## TASK OBJECTIVE
Word for word, copy the lines from the one with "[648,1059,834,1089] 5 dagen" to the last line of the data below, counting both, and keep every picture out.

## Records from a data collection
● ● ● ●
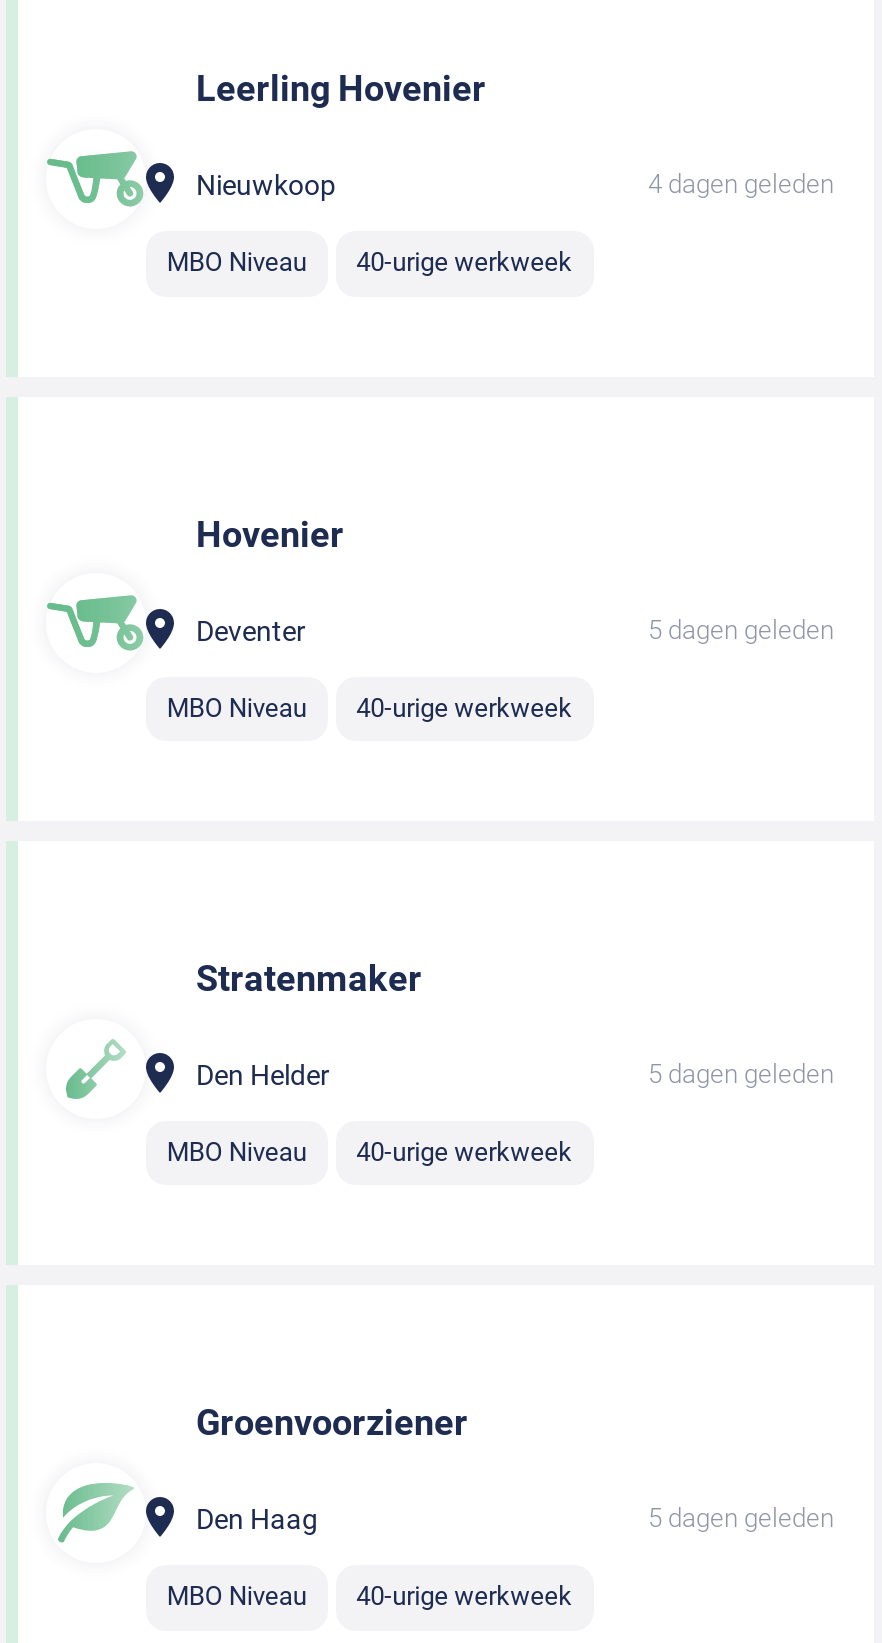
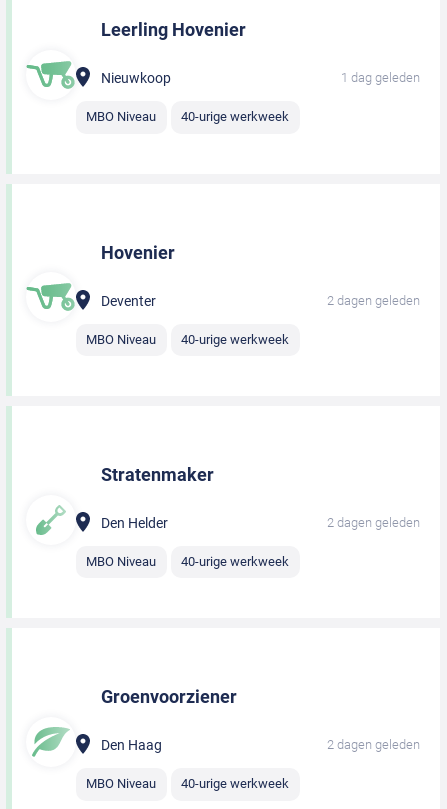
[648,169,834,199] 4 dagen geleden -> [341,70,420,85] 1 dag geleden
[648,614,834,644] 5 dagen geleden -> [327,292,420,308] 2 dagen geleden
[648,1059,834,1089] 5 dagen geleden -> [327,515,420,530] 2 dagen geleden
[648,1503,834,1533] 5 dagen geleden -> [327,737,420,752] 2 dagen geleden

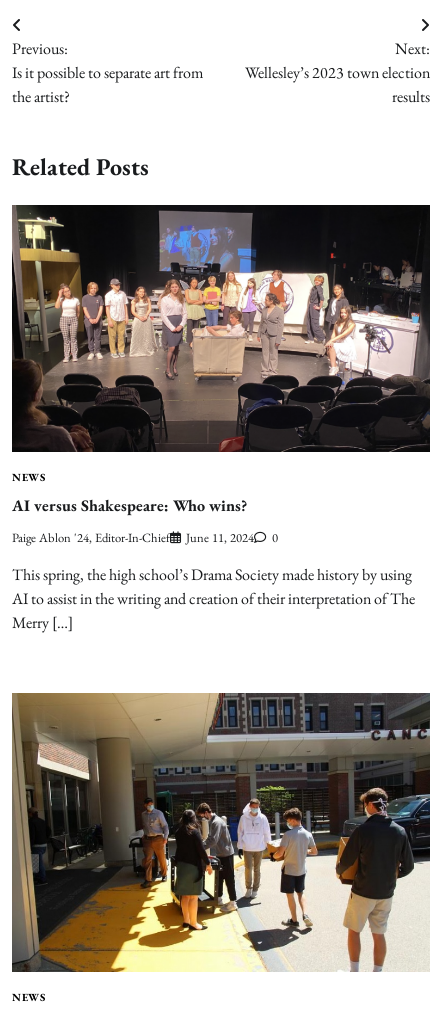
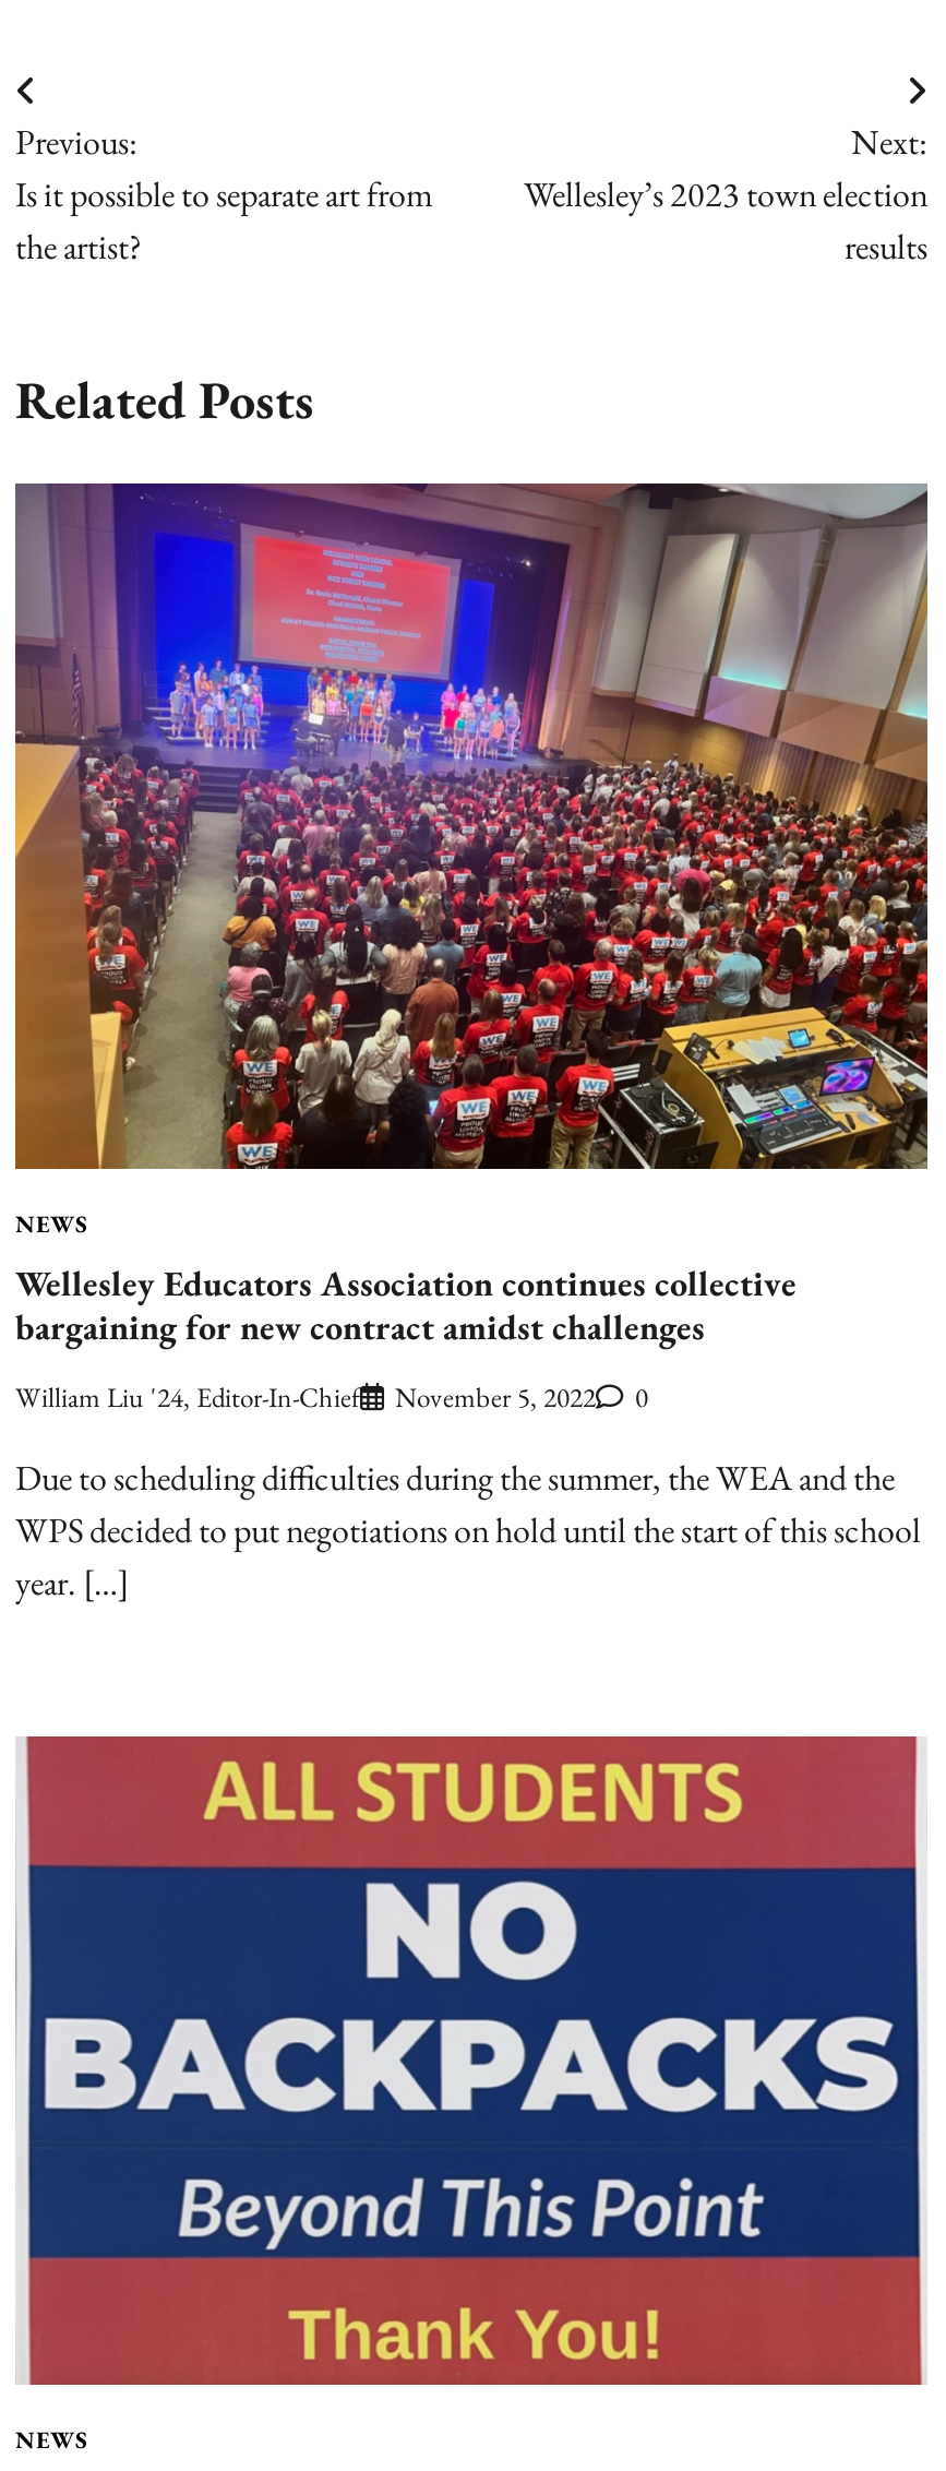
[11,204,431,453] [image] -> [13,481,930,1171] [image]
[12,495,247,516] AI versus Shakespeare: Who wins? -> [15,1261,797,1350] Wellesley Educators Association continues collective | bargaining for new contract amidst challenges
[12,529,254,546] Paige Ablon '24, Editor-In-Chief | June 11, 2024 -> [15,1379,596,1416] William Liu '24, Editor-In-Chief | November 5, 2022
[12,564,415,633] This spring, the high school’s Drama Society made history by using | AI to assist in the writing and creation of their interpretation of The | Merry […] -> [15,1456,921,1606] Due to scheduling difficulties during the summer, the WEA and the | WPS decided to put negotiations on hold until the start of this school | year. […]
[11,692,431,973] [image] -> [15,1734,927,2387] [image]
● ● ● ●
## OUTPUT
[648,1059,834,1089] 5 dagen geleden -> [327,515,420,530] 2 dagen geleden
[648,1503,834,1533] 5 dagen geleden -> [327,737,420,752] 2 dagen geleden

[11,204,431,453] [image] -> [13,481,930,1171] [image]
[12,495,247,516] AI versus Shakespeare: Who wins? -> [15,1261,797,1350] Wellesley Educators Association continues collective | bargaining for new contract amidst challenges
[12,529,254,546] Paige Ablon '24, Editor-In-Chief | June 11, 2024 -> [15,1379,596,1416] William Liu '24, Editor-In-Chief | November 5, 2022
[12,564,415,633] This spring, the high school’s Drama Society made history by using | AI to assist in the writing and creation of their interpretation of The | Merry […] -> [15,1456,921,1606] Due to scheduling difficulties during the summer, the WEA and the | WPS decided to put negotiations on hold until the start of this school | year. […]
[11,692,431,973] [image] -> [15,1734,927,2387] [image]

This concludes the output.